====== Data listing

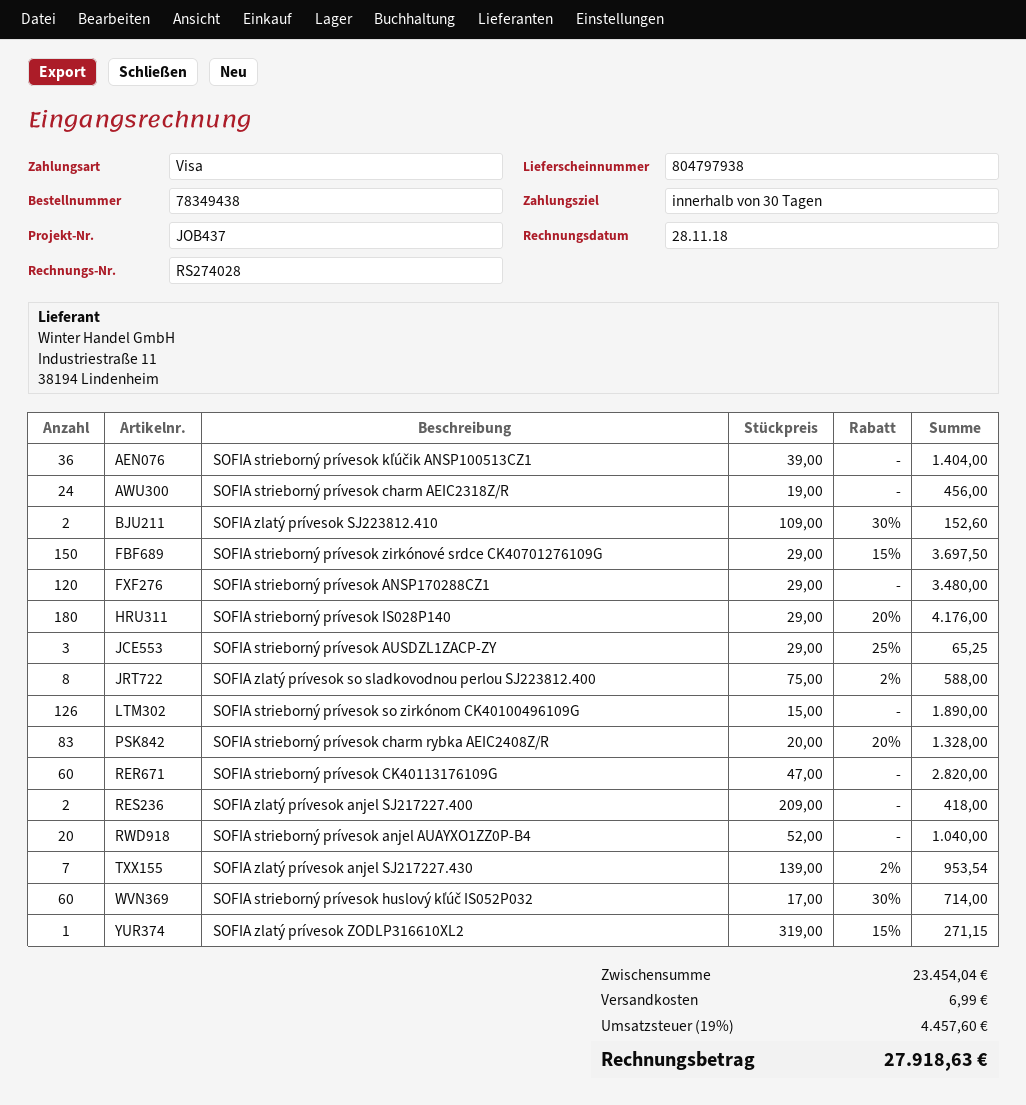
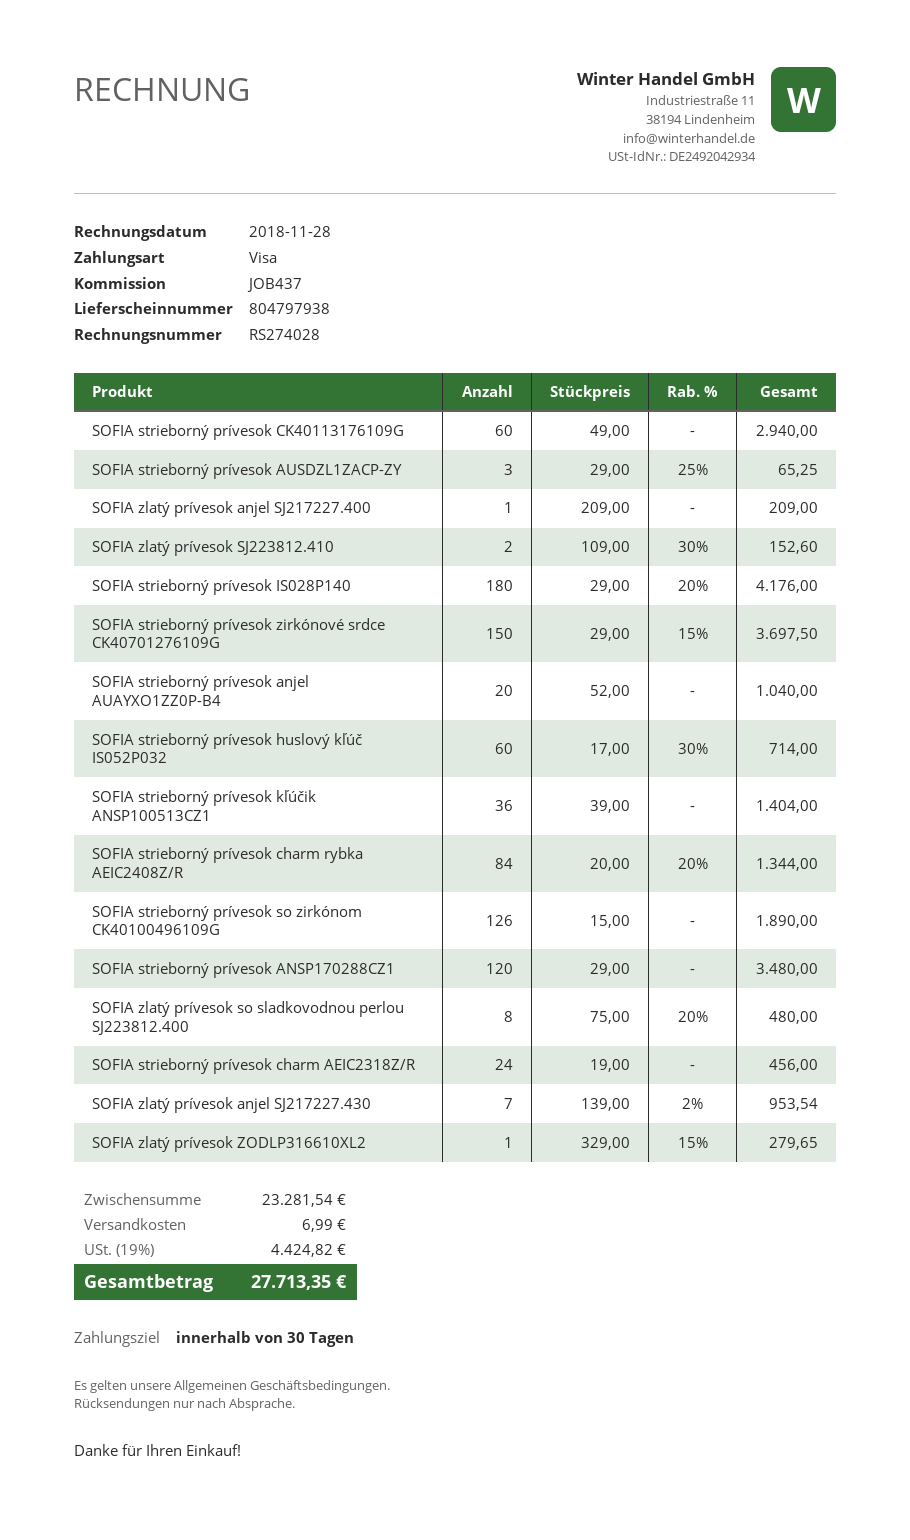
SOFIA zlatý prívesok so sladkovodnou perlou SJ223812.400: 8 x 75.00 - 2% = 588.00 -> 8 x 75.00 - 20% = 480.00
SOFIA strieborný prívesok charm rybka AEIC2408Z/R: 83 x 20.00 - 20% = 1328.00 -> 84 x 20.00 - 20% = 1344.00
SOFIA strieborný prívesok CK40113176109G: 60 x 47.00 = 2820.00 -> 60 x 49.00 = 2940.00
SOFIA zlatý prívesok anjel SJ217227.400: 2 x 209.00 = 418.00 -> 1 x 209.00 = 209.00
SOFIA zlatý prívesok ZODLP316610XL2: 1 x 319.00 - 15% = 271.15 -> 1 x 329.00 - 15% = 279.65
subtotal: 23454.04 -> 23281.54
tax: 19% = 4457.60 -> 19% = 4424.82
total: 27918.63 -> 27713.35

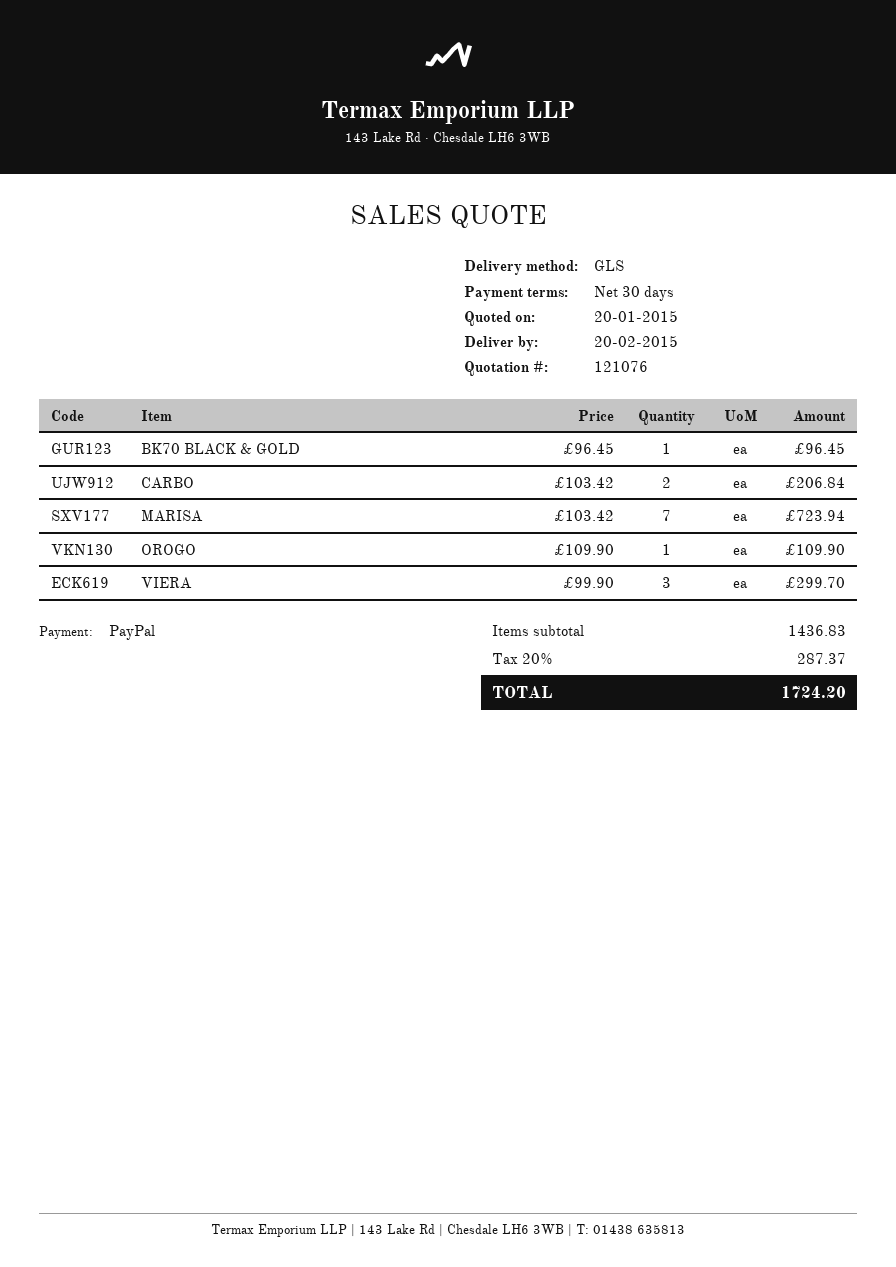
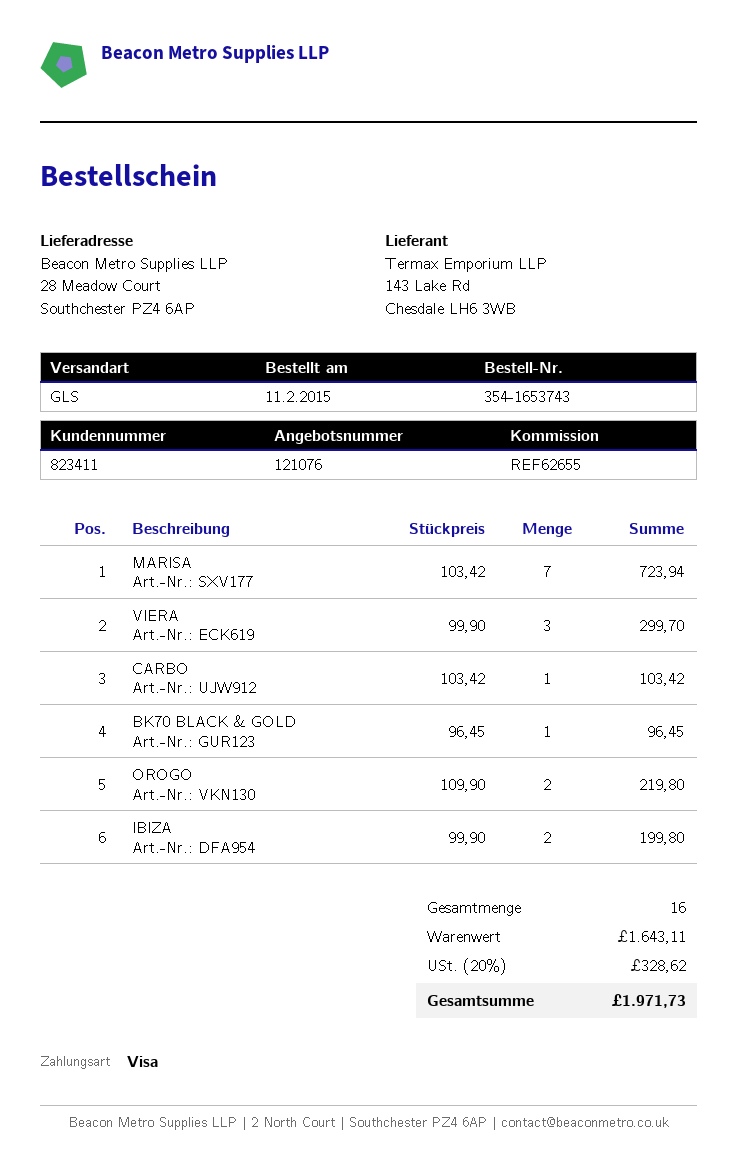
payment method: PayPal -> Visa
CARBO: 2 x 103.42 = 206.84 -> 1 x 103.42 = 103.42
OROGO: 1 x 109.90 = 109.90 -> 2 x 109.90 = 219.80
IBIZA: none -> 2 x 99.90 = 199.80
subtotal: 1436.83 -> 1643.11
tax: 20% = 287.37 -> 20% = 328.62
total: 1724.20 -> 1971.73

============

◆ Exercise description
From the first record to the last, transcribe everything exactly but drop the pictures.

◆ Written reply
SOFIA zlatý prívesok so sladkovodnou perlou SJ223812.400: 8 x 75.00 - 2% = 588.00 -> 8 x 75.00 - 20% = 480.00
SOFIA strieborný prívesok charm rybka AEIC2408Z/R: 83 x 20.00 - 20% = 1328.00 -> 84 x 20.00 - 20% = 1344.00
SOFIA strieborný prívesok CK40113176109G: 60 x 47.00 = 2820.00 -> 60 x 49.00 = 2940.00
SOFIA zlatý prívesok anjel SJ217227.400: 2 x 209.00 = 418.00 -> 1 x 209.00 = 209.00
SOFIA zlatý prívesok ZODLP316610XL2: 1 x 319.00 - 15% = 271.15 -> 1 x 329.00 - 15% = 279.65
subtotal: 23454.04 -> 23281.54
tax: 19% = 4457.60 -> 19% = 4424.82
total: 27918.63 -> 27713.35

payment method: PayPal -> Visa
CARBO: 2 x 103.42 = 206.84 -> 1 x 103.42 = 103.42
OROGO: 1 x 109.90 = 109.90 -> 2 x 109.90 = 219.80
IBIZA: none -> 2 x 99.90 = 199.80
subtotal: 1436.83 -> 1643.11
tax: 20% = 287.37 -> 20% = 328.62
total: 1724.20 -> 1971.73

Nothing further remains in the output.